▸ GIVEN DATA:
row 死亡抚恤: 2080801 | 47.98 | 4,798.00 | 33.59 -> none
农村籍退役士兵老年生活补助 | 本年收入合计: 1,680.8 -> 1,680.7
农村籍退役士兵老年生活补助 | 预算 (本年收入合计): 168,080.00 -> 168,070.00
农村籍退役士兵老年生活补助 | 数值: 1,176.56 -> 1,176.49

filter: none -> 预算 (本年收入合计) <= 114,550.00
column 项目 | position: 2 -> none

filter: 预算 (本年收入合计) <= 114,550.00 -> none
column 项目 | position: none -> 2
...
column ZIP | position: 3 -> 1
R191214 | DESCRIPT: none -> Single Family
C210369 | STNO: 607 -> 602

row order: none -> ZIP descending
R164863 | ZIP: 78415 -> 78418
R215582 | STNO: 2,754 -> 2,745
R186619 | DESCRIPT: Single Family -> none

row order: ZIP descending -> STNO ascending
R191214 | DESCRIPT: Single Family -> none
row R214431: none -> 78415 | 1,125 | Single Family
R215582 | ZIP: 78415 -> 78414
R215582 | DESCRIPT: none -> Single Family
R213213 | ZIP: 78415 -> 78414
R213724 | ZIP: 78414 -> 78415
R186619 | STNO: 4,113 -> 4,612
==
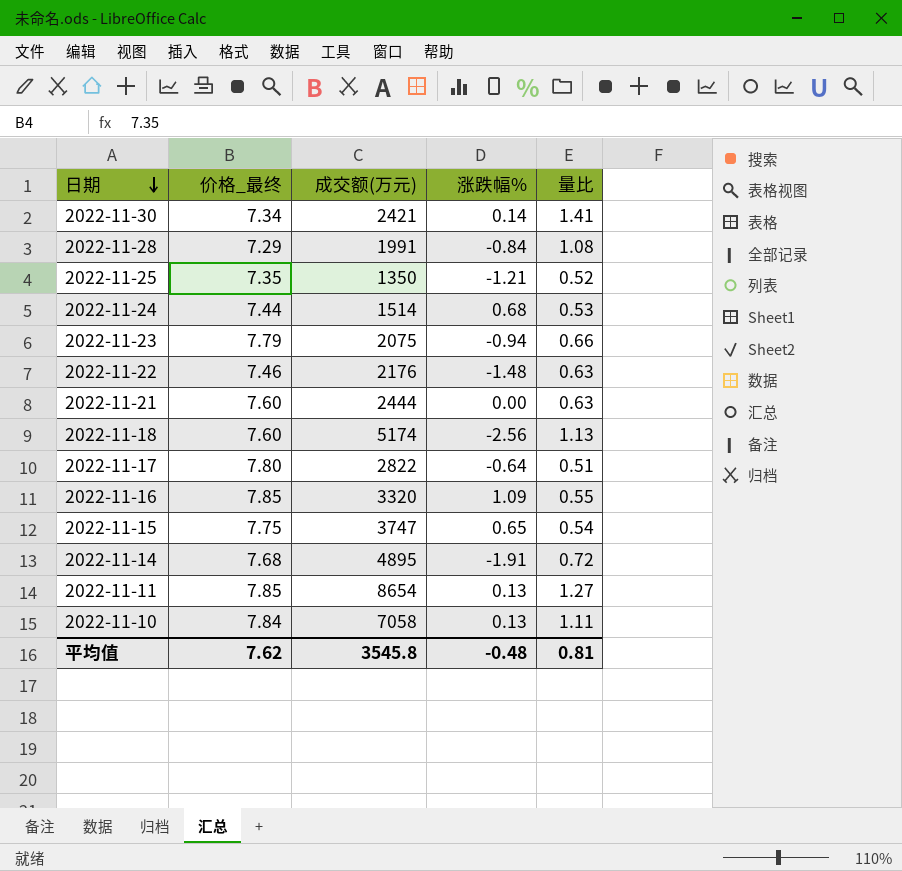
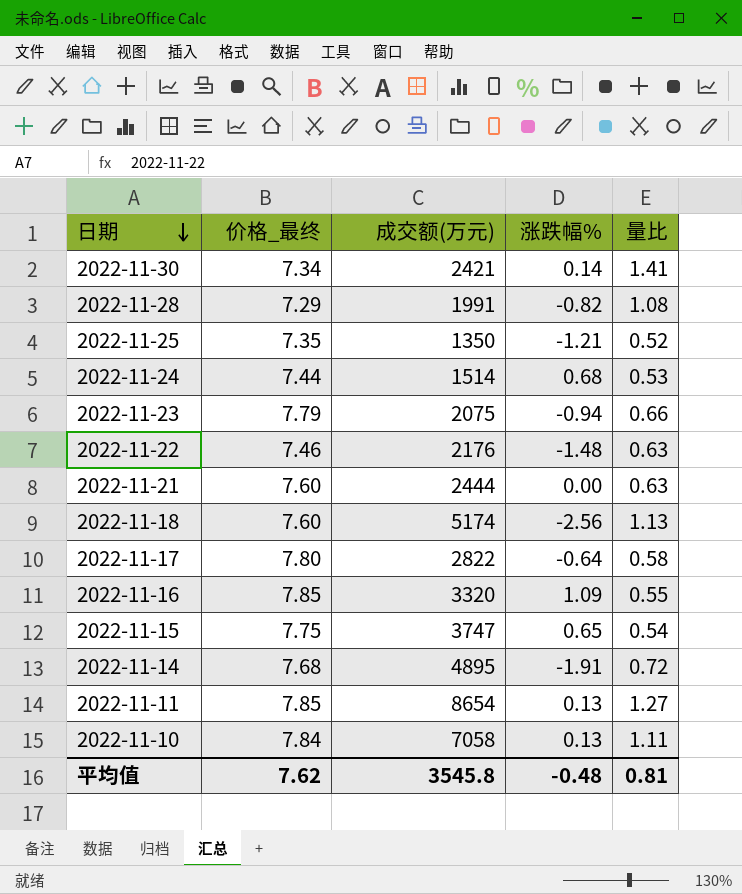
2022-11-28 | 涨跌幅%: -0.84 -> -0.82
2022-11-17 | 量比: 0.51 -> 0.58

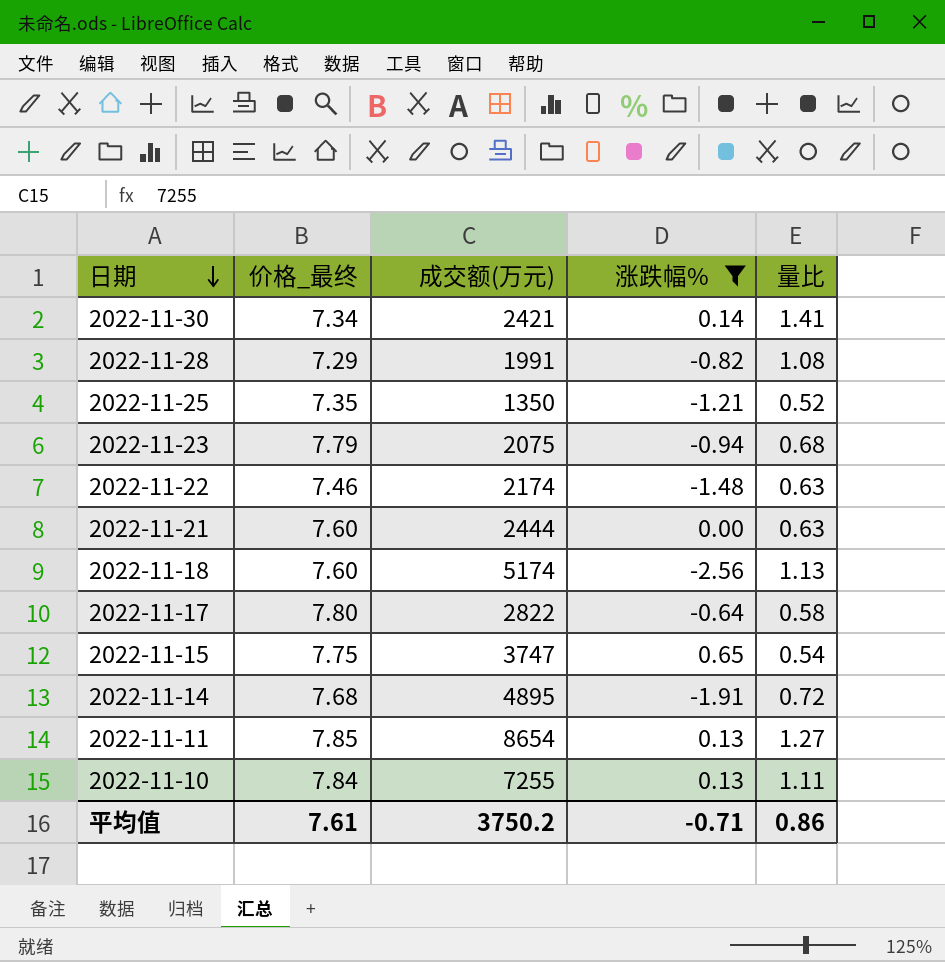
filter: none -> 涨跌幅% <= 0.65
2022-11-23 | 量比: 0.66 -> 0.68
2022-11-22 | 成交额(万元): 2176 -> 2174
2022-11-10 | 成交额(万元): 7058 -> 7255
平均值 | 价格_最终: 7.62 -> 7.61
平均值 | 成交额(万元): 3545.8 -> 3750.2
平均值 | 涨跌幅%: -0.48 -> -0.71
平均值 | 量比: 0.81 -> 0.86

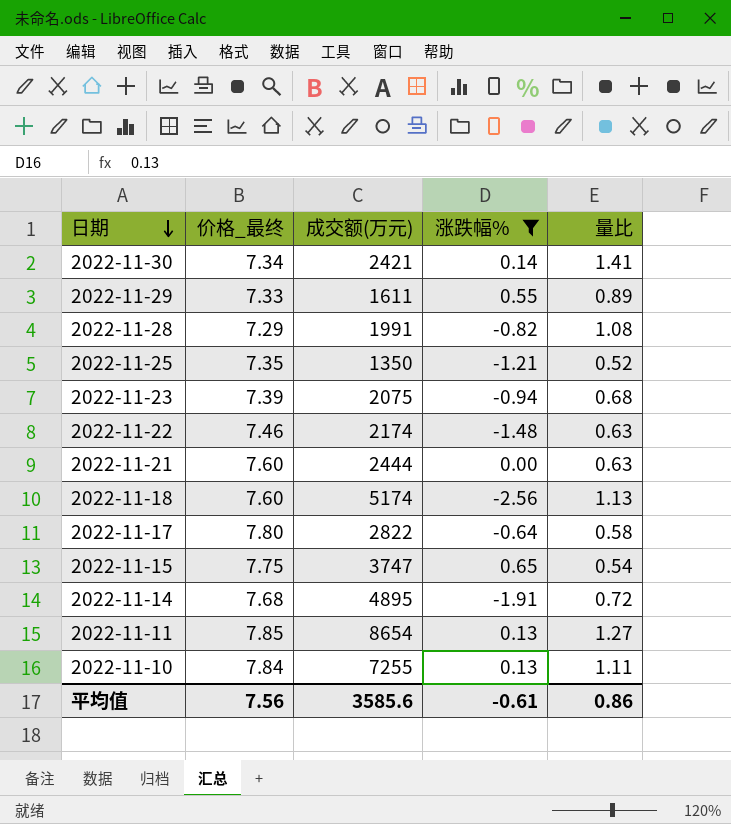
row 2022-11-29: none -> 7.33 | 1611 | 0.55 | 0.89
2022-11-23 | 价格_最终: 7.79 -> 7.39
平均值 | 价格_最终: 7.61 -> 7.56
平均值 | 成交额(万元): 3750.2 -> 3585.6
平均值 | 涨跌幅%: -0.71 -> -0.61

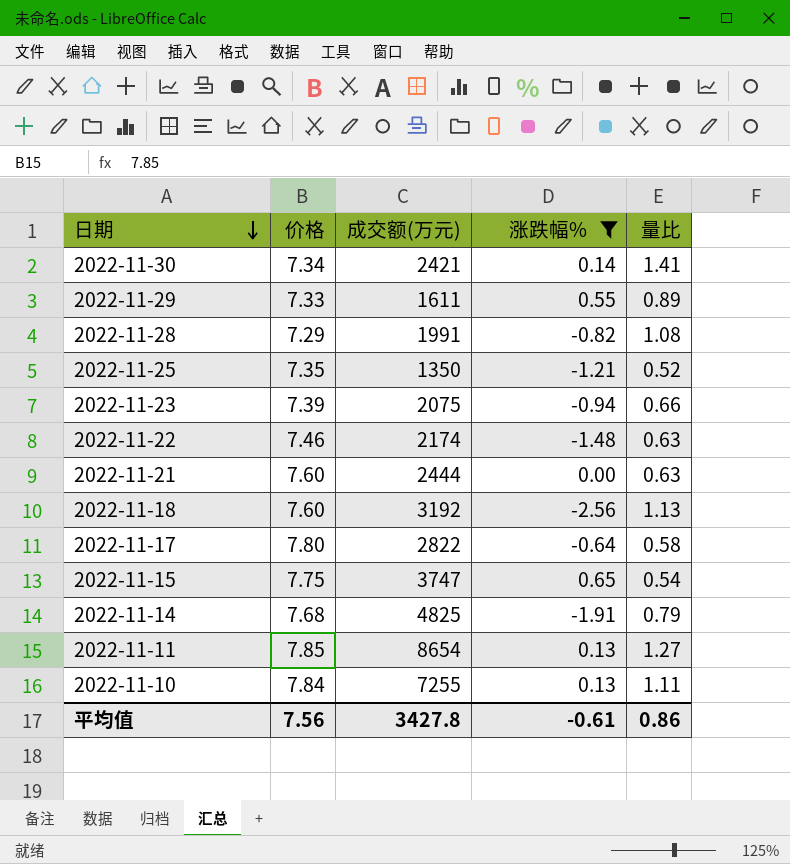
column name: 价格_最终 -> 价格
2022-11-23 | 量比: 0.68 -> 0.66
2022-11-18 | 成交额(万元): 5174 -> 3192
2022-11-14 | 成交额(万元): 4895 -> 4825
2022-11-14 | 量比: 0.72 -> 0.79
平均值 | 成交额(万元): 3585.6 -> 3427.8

▸ TASK BRIEF: Count how many lines of the entries contain the word "DESCRIPT"; only the number should appear in the reply.

▸ REPLY TO THE TASK: 4